**Itemized modification records:**
*** Begin section ***

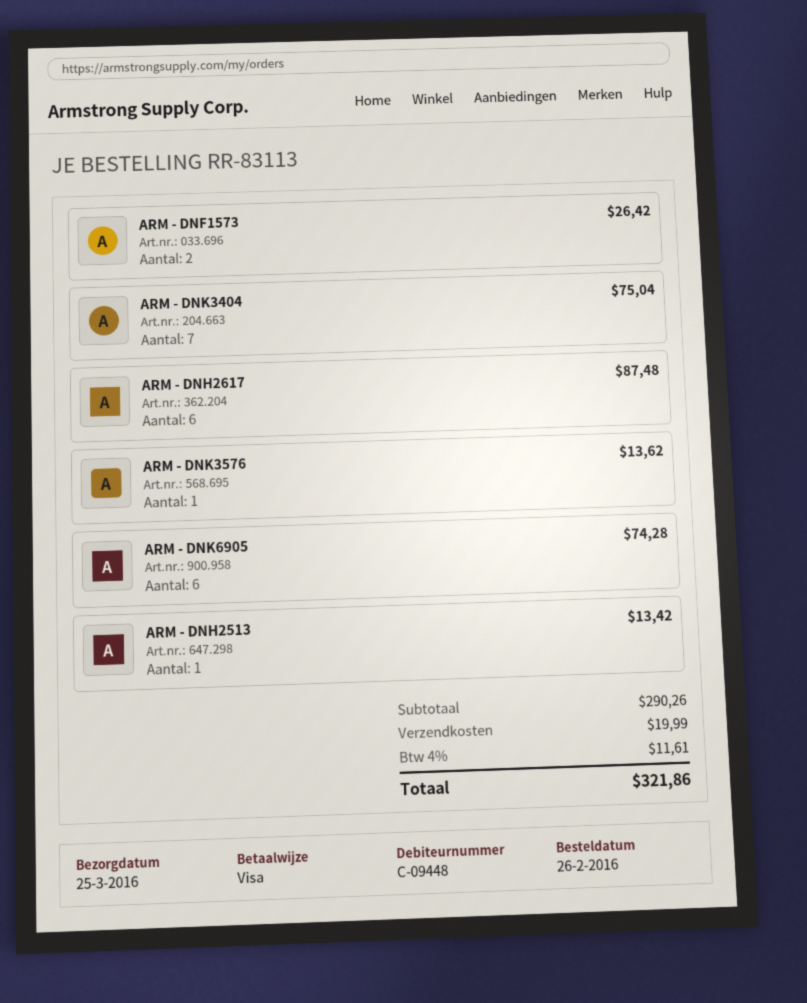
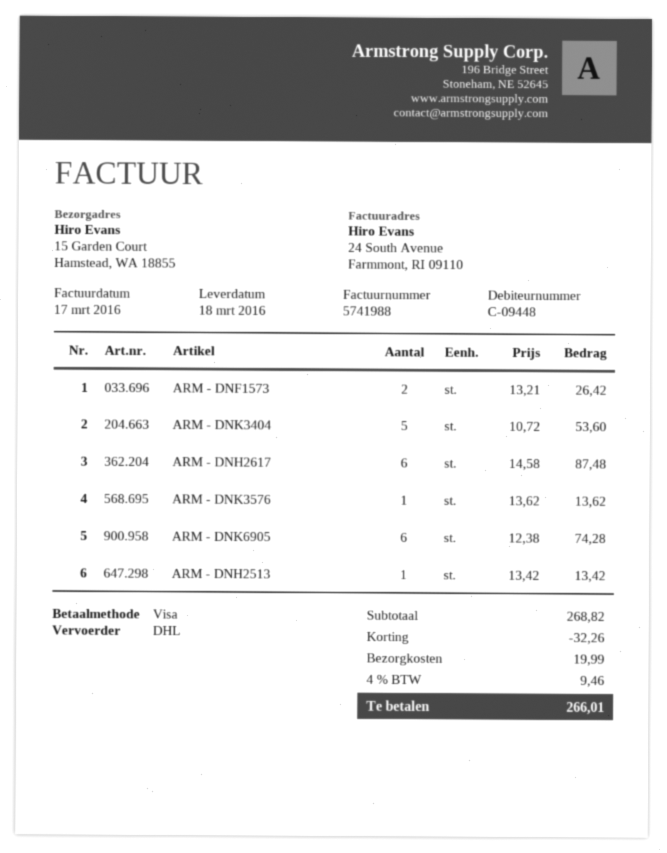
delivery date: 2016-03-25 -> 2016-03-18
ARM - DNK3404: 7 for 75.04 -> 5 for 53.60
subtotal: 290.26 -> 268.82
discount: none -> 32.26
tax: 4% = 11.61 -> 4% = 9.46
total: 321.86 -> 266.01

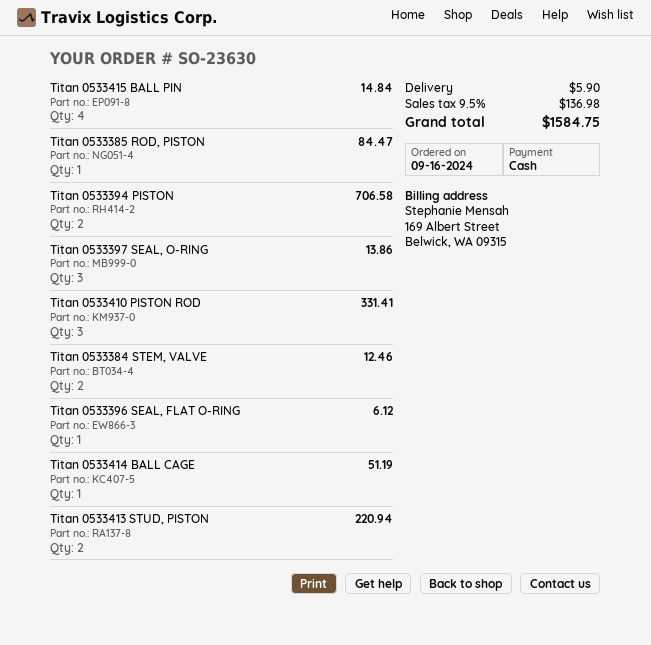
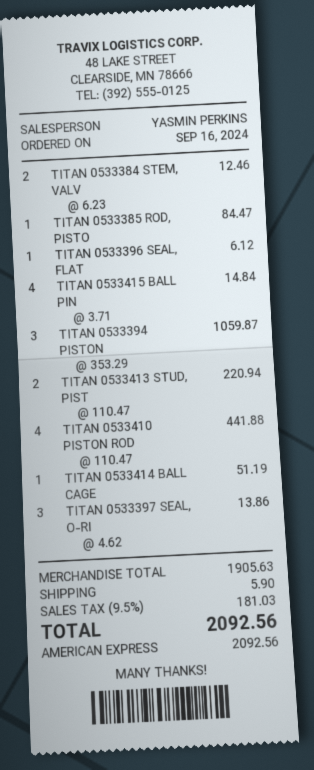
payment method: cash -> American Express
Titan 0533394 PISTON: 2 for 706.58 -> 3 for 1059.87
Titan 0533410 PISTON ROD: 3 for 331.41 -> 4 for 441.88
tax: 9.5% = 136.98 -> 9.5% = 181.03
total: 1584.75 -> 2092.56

*** End section ***

Reproduce each line of the entries in which the word "Titan" is found.

**ANSWER FOR THE TASK:**
Titan 0533394 PISTON: 2 for 706.58 -> 3 for 1059.87
Titan 0533410 PISTON ROD: 3 for 331.41 -> 4 for 441.88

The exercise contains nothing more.